Error on cluster downsizing if the master node is stopped

gboanea · August 19, 2019, 3:29pm

Hi,

I am using the quickstart steps from: https://www.elastic.co/guide/en/cloud-on-k8s/current/k8s-quickstart.html.

I am using EKS 1.13.

If I upgrade to 3 nodes and then go back to 2 nodes, if the node that is shut down the master node is, then I can see the following error:

{"type": "server", "timestamp": "2019-08-19T14:24:40,552+0000", "level": "ERROR", "component": "o.e.x.s.a.TokenService", "cluster.name": "quickstart", "node.name": "quickstart-es-bsdgq9mjrx", "cluster.uuid": "IpkatT_qTaqok3H0pIiqRQ", "node.id": "EppdBoAFT2ajg5hrLwba5g", "message": "unable to install token metadata" ,
"stacktrace": ["org.elasticsearch.cluster.NotMasterException: no longer master. source: [install-token-metadata]"] }

In the tab where 'kubectl port-forward service/quickstart-es-http 9200' is started:

E0819 17:15:44.177539 84646 portforward.go:362] error creating forwarding stream for port 9200 -> 9200: Timeout occured
Handling connection for 9200

The curl commands end with:
curl: (35) LibreSSL SSL_connect: SSL_ERROR_SYSCALL in connection to localhost:9200

The problem occurs only if the master node is shut down at resizing.

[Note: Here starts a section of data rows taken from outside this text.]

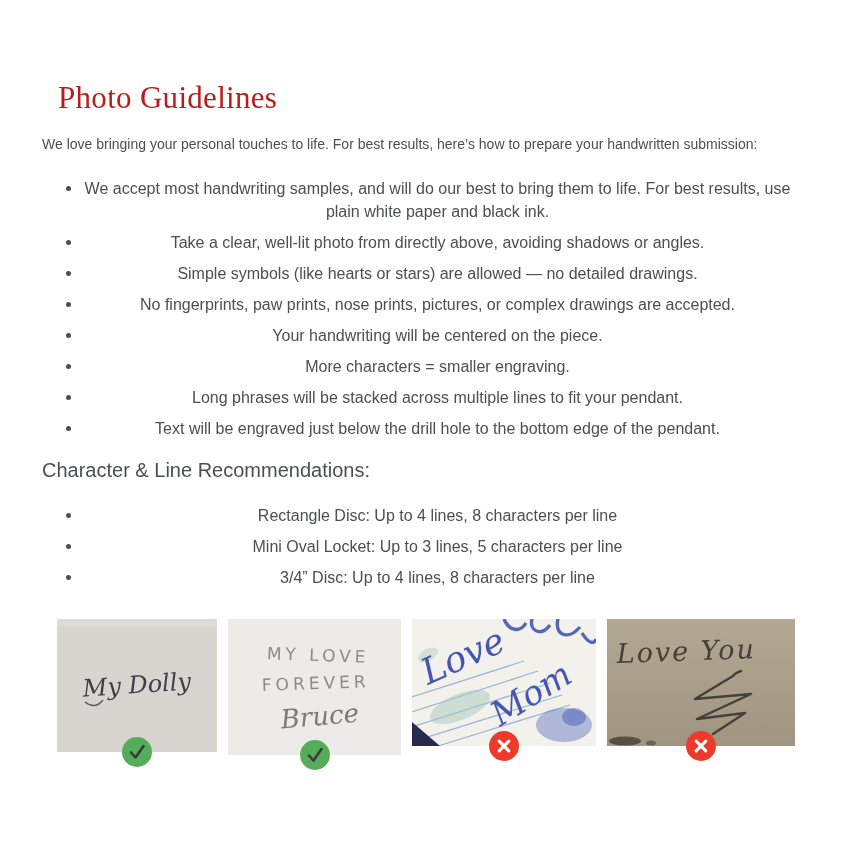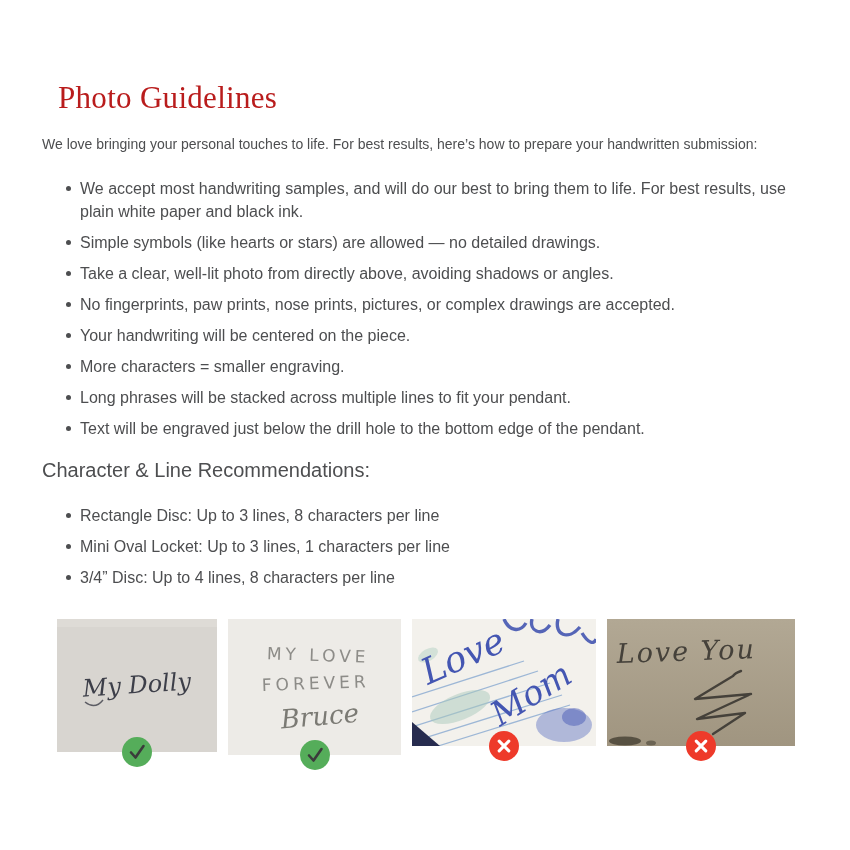--- a/index.html
+++ b/index.html
@@ -25,7 +25,7 @@
     line-height: 23px;
     margin: 0 0 21px 0;
   }
-  ul.dot-list { list-style: none; margin: 9px 0 19px 0; padding: 0 0 0 38px; }
+  ul.dot-list { list-style: none; margin: 9px 0 19px 0; padding: 0 0 0 38px; text-align: center; }
   ul.dot-list li {
     position: relative;
     font-size: 16px;

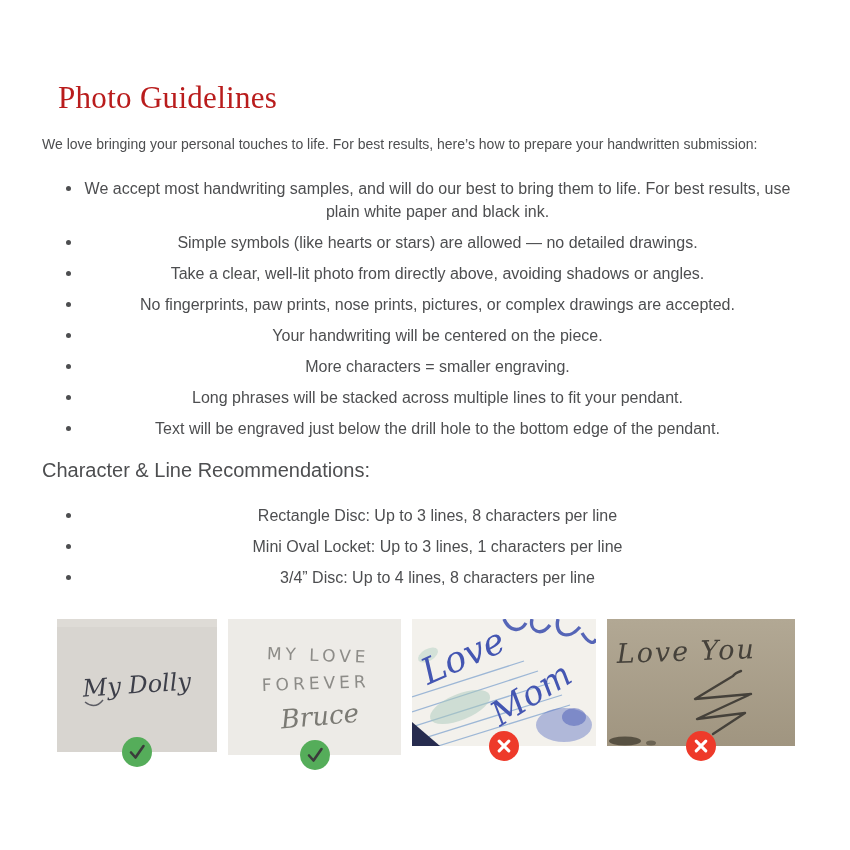--- a/index.html
+++ b/index.html
@@ -71,8 +71,8 @@
 
   <ul class="dot-list">
     <li>We accept most handwriting samples, and will do our best to bring them to life. For best results, use plain white paper and black ink.</li>
+    <li>Take a clear, well-lit photo from directly above, avoiding shadows or angles.</li>
     <li>Simple symbols (like hearts or stars) are allowed — no detailed drawings.</li>
-    <li>Take a clear, well-lit photo from directly above, avoiding shadows or angles.</li>
     <li>No fingerprints, paw prints, nose prints, pictures, or complex drawings are accepted.</li>
     <li>Your handwriting will be centered on the piece.</li>
     <li>More characters = smaller engraving.</li>

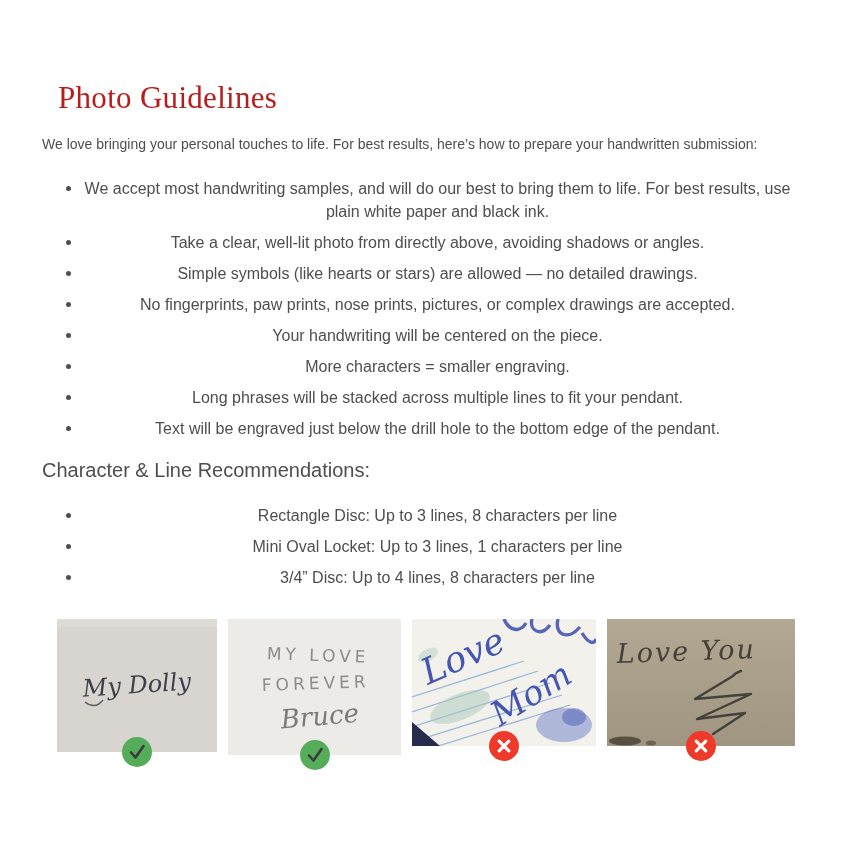--- a/index.html
+++ b/index.html
@@ -83,7 +83,7 @@
   <p class="rec-heading">Character &amp; Line Recommendations:</p>
 
   <ul class="dot-list">
-    <li>Rectangle Disc: Up to 3 lines, 8 characters per line</li>
+    <li>Rectangle Disc: Up to 4 lines, 8 characters per line</li>
     <li>Mini Oval Locket: Up to 3 lines, 1 characters per line</li>
     <li>3/4” Disc: Up to 4 lines, 8 characters per line</li>
   </ul>

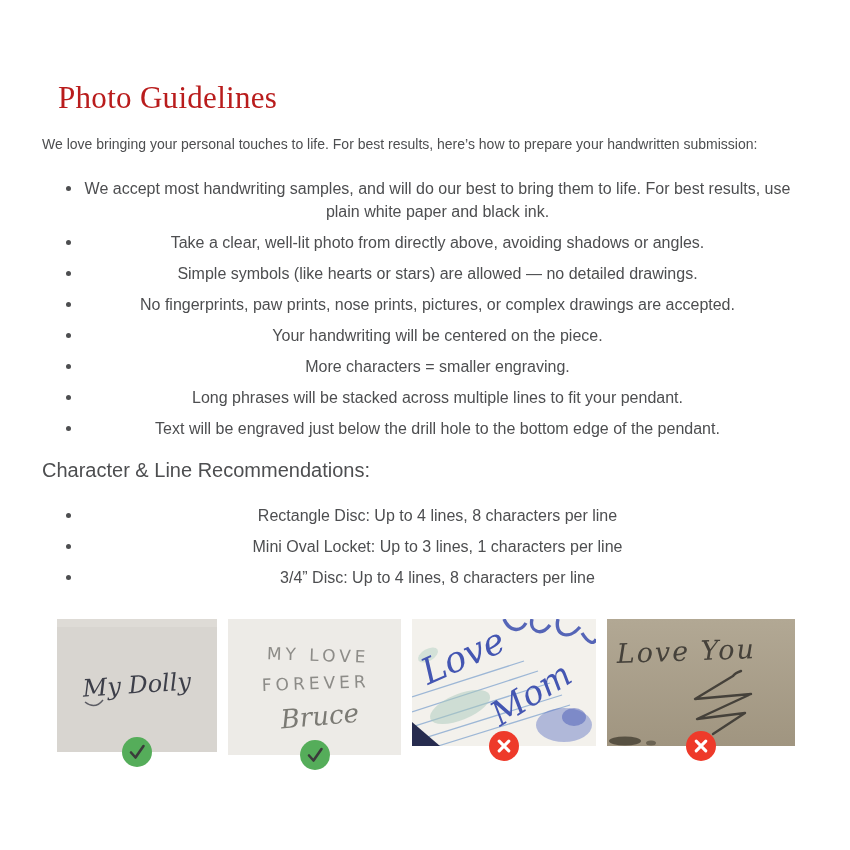--- a/index.html
+++ b/index.html
@@ -84,7 +84,7 @@
 
   <ul class="dot-list">
     <li>Rectangle Disc: Up to 4 lines, 8 characters per line</li>
-    <li>Mini Oval Locket: Up to 3 lines, 1 characters per line</li>
+    <li>Mini Oval Locket: Up to 3 lines, 5 characters per line</li>
     <li>3/4” Disc: Up to 4 lines, 8 characters per line</li>
   </ul>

If I restart 'kubectl port-forward service/quickstart-es-http 9200' everything works again.

Is this a problem on my side?

Thank you,
Georgeta

sebgl · September 12, 2019, 12:51pm

Hi Georgeta,

This is indeed kubectl port-forward behaviour: it binds to a pod, if that pods goes down, you need to restart the port-forward command.

Does your cluster go back to a healthy state after a few seconds? Killing the master node on Elasticsearch v6.X may lead to longer unavailability, compared to Elasticsearch 7.X.